The current one is my daughters skating coaches. They are a nice caring couple and treat my daughter so nicely (not to mention they have really taught that girl to skate). A couple weeks ago, he had to complain that her coach is so *** like (he isn't.. ), I like the guy and it kind of pissed me off. So anyway, they are going to be having a baby boy in November, and the students parents all got together to have a BBQ and give them gifts... of course he won't go. He doesn't "like" any of them so he isn't going. He doesn't even give them a chance IMO. The other parents are fun... I have been out to dinner with them at competitions, the girls all like each other... it will be fun I am sure. BUT NOPE... he isn't going. 

I go to lots of things at houses of 'his friends' and his game club etc.

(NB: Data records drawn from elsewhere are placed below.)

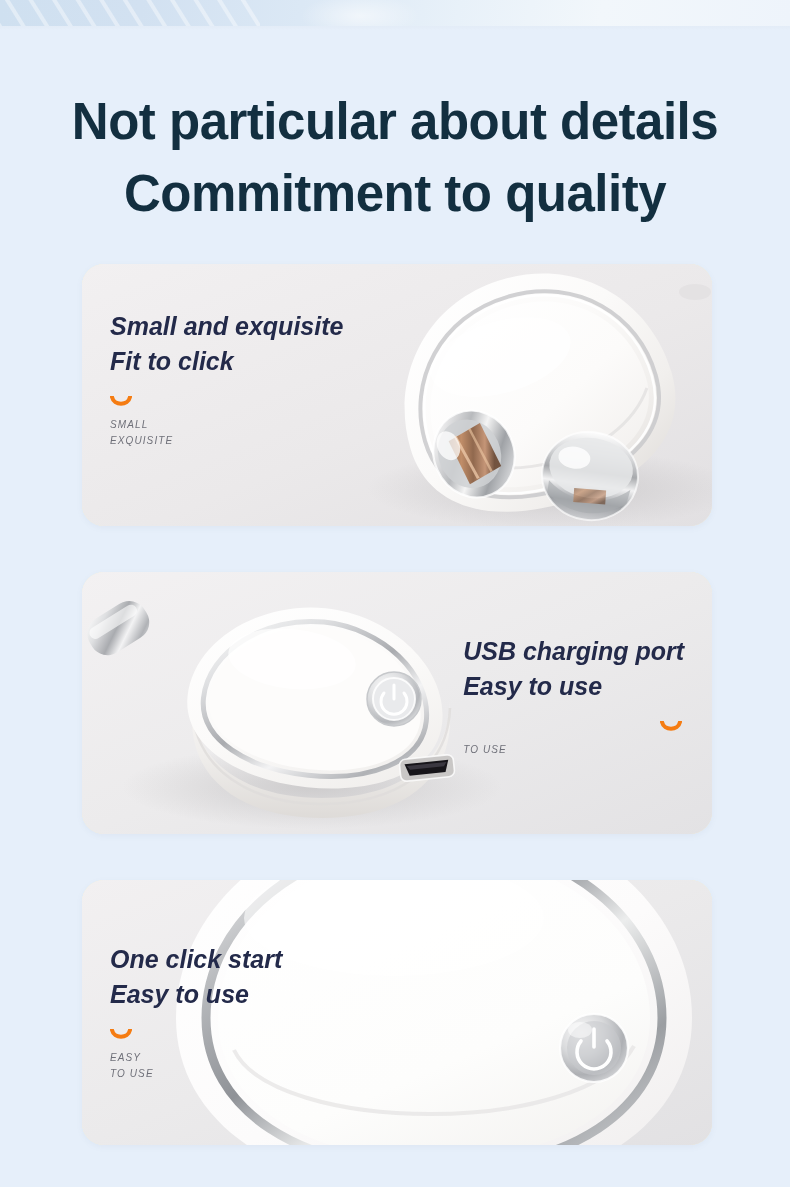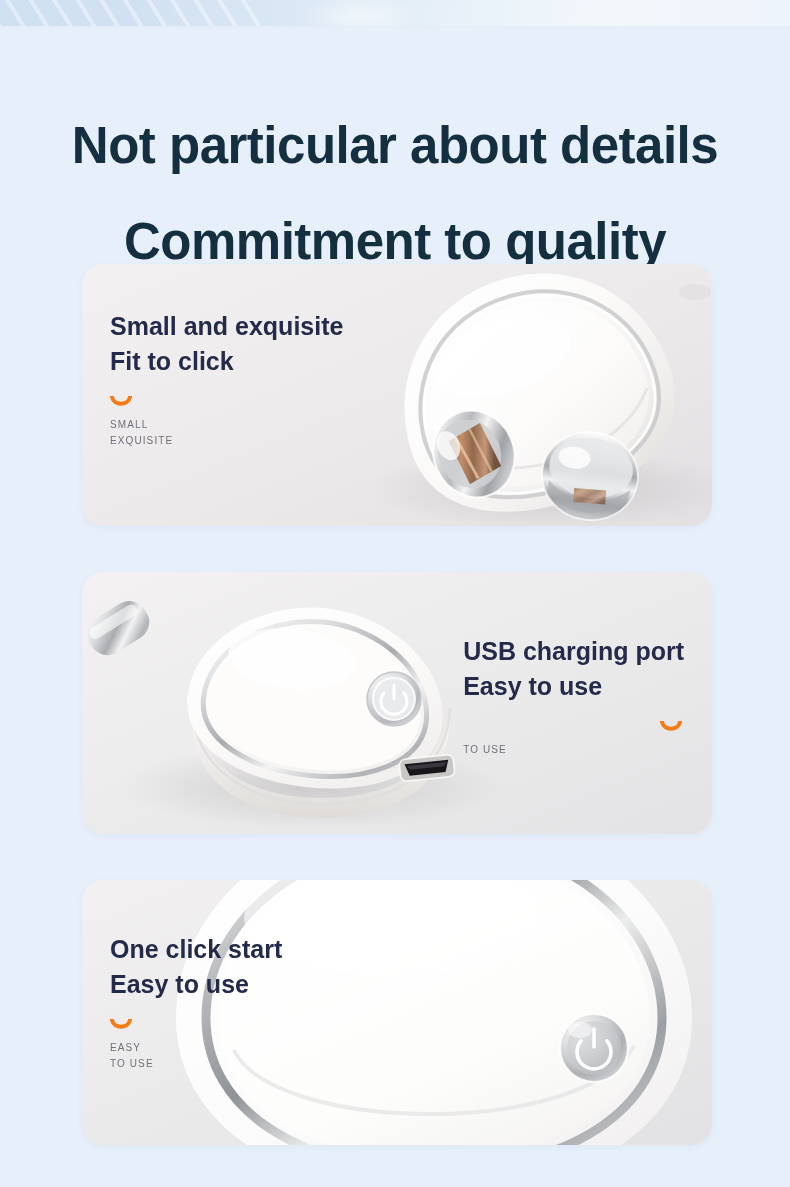"Not particular about details" .headline .line { margin-top: 24px -> none }
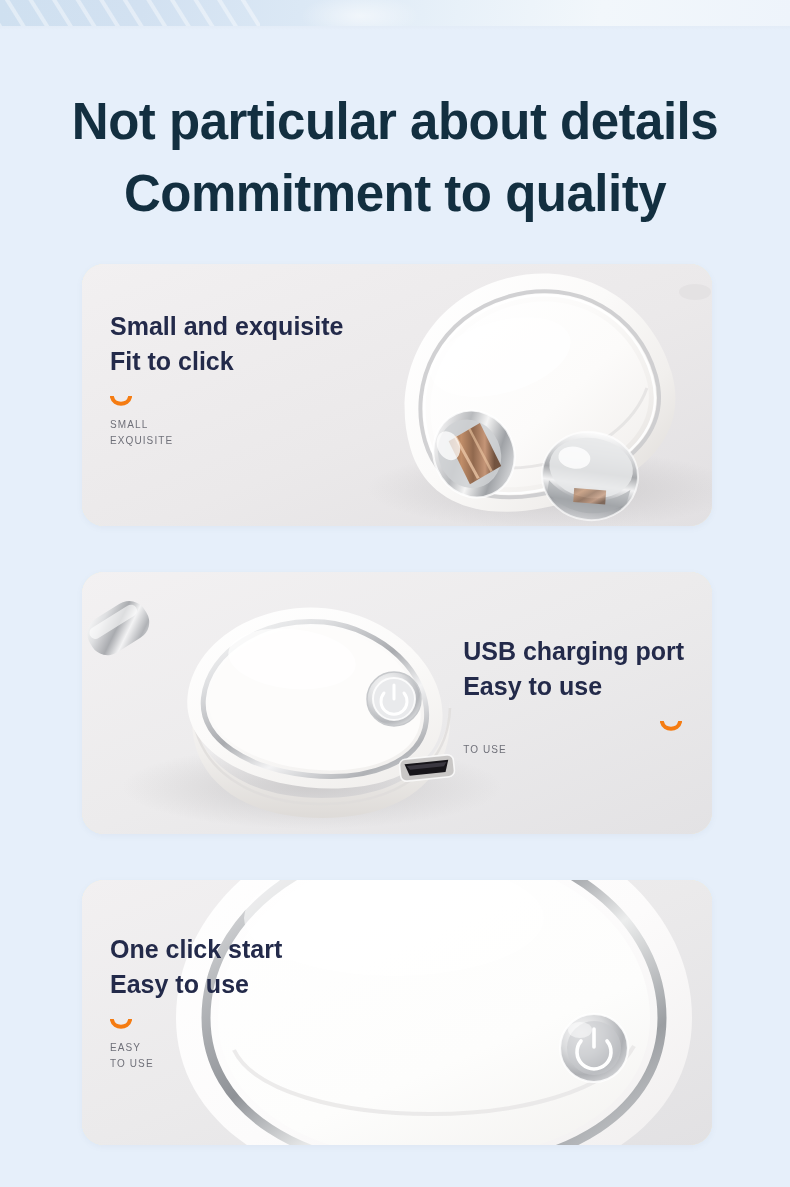"Small and exquisite" .card { font-style: none -> italic }
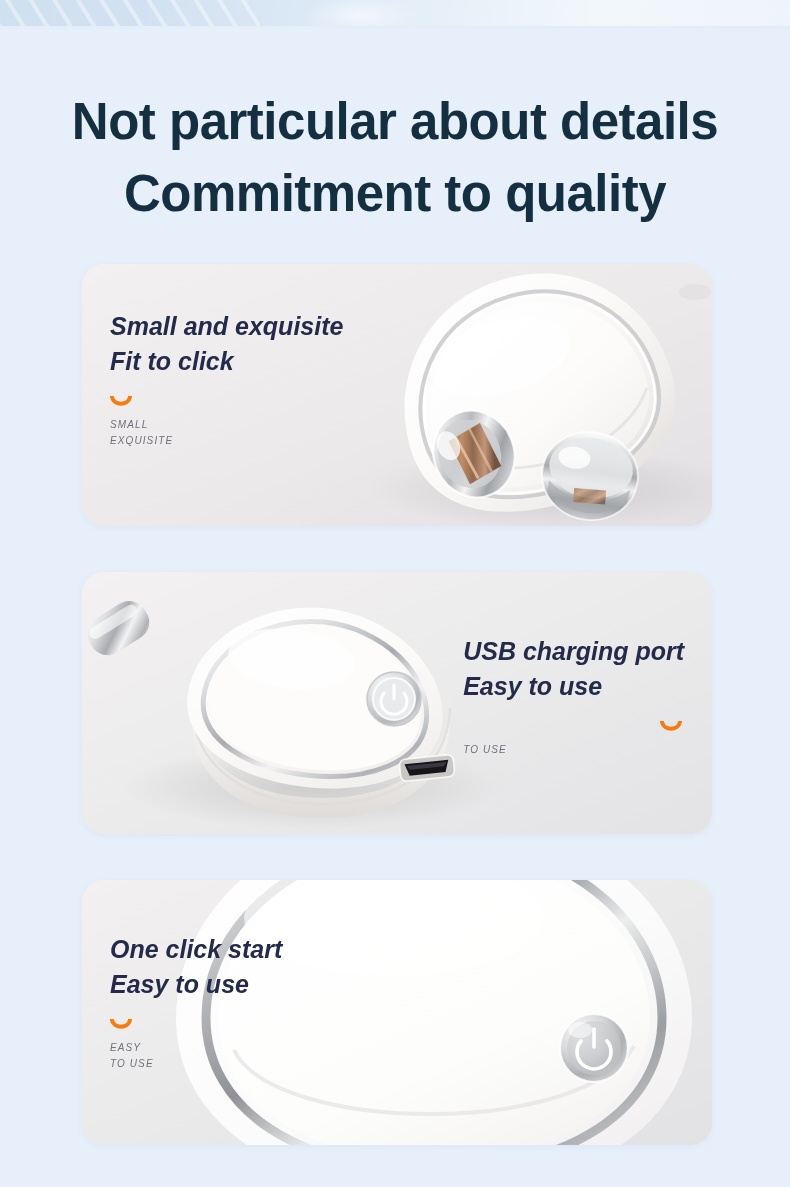"One click start" #card-3 .text-block { top: 52px -> 62px }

I go with the flow, why not? 

I am going to the BBQ with the girls anyway, but I just don't understand why he won't go or for that matter why him doing this all the time pisses me off so much.


----------



## A Bit Much (Sep 14, 2011)

Have you asked him what his deal is? why only his friends are the bees knees and anyone you know is a jerk?


----------



## lisa3girls (Apr 6, 2011)

A Bit Much said:


> Have you asked him what his deal is? why only his friends are the bees knees and anyone you know is a jerk?


He denies it as untrue. He claims he doesn't do that and that people he says are jerks ARE jerks and it has nothing to do with him. :scratchhead:


----------



## KanDo (Jun 15, 2011)

This is ridiculous. Even if he doesn't like them, he shold participate give the relationship and because you want to go.


----------



## lisa3girls (Apr 6, 2011)

KanDo said:


> This is ridiculous. Even if he doesn't like them, he shold participate give the relationship and because you want to go.


That is how I feel, kind of.... the only problem is he makes it so clear in his body language and snide remarks that he doesn't like them that I wonder if I am better of leaving him home.

He is turning into a curmuggeon... bit by bit. I fear it will be the same thing when we move to our condo complex, instead of meeting people and having fun, he'll probably decide everyone is a jerk.


----------



## Open4it (Sep 1, 2011)

This sounds like it could be a case of insecurity to me.

I think he's hiding behind the "jerk" label and may actually be feeling threatened by others ... their accomplishments, character, personalities.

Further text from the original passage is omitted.